The hearts of forgiveness, the heart of love, of peace and of aesthetics, of not forgetting but of being conscious and cautious of good and evil captured with the lens of history will work only when history is truly historical as slavery in its original form has become historical. But when hegemony has not stopped, when oppression has not stopped, when racism has not stopped, when affliction has not stopped, when raping and choking, destruction and mutilation, killing and spoiling are openly perpetrated in the shades of impunity, when terrors are sainted and prized and saints are TERROFIED, when a people’s voice and being, lives, desires, and dignity are subjected to unpleasantness and agony in shades of perpetuity then we definitely cannot evoke the spirit of letting go or the heart of comradeship. We will only summon the heart of fighting back as we look at history in the face and make it our guide.

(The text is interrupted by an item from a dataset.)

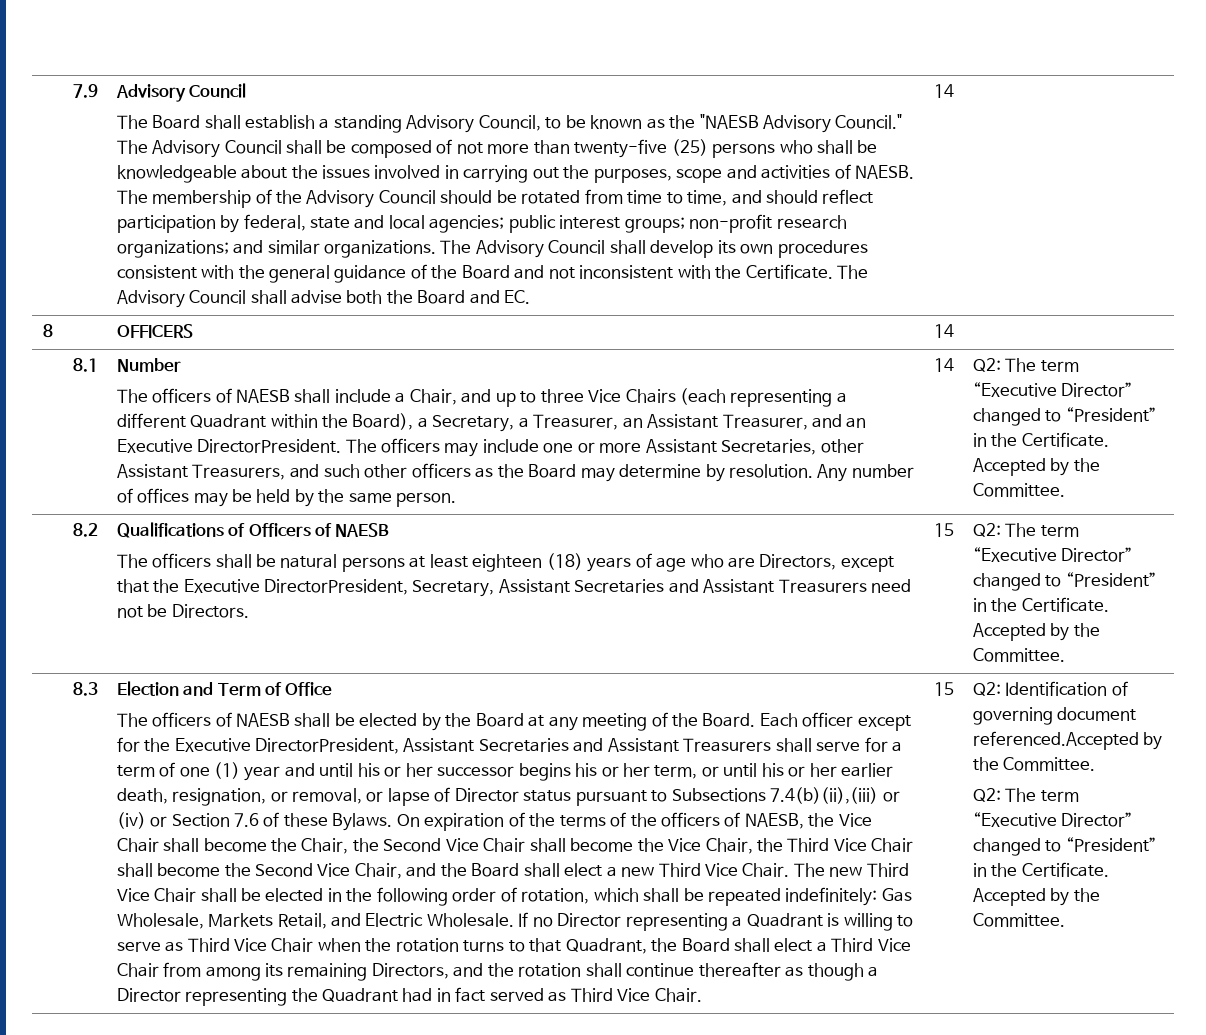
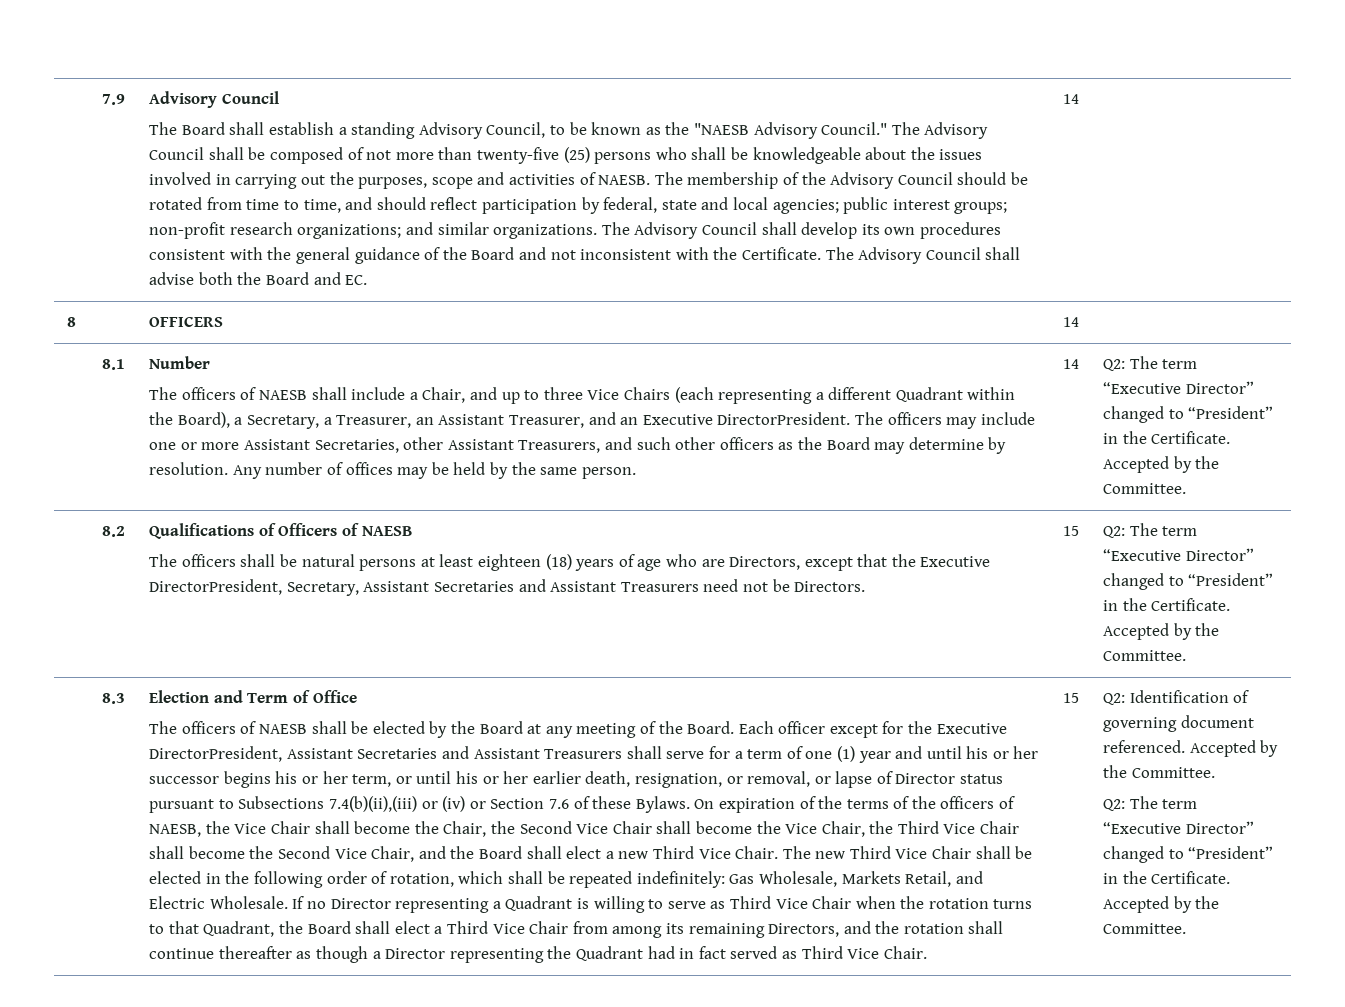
- Q2: Identification of governing document referenced.Accepted by the Committee.
+ Q2: Identification of governing document referenced. Accepted by the Committee.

As Adrienne Rich would say that “love itself is in need of re-vision” I think love, marriage, union of any kind, nationhood, sisterhood, motherhood, brotherhood, family, sexuality, fatherhood, childhood, leadership, followership, membership, citizenship and all relations including religion need a re-vision upon a new condition of sacred humanist ethics of mutualism and not viral vices of parasitism. The affliction that has ended may be forgiven but the ongoing, however subtle, must be challenged and stopped. So, it is not about gender roles or tribal codes or racial vanity. It is all about respect and mutual delight on the solid foundation of a scriptural sacred humanist maxim, “do unto others as you would have them do unto you”.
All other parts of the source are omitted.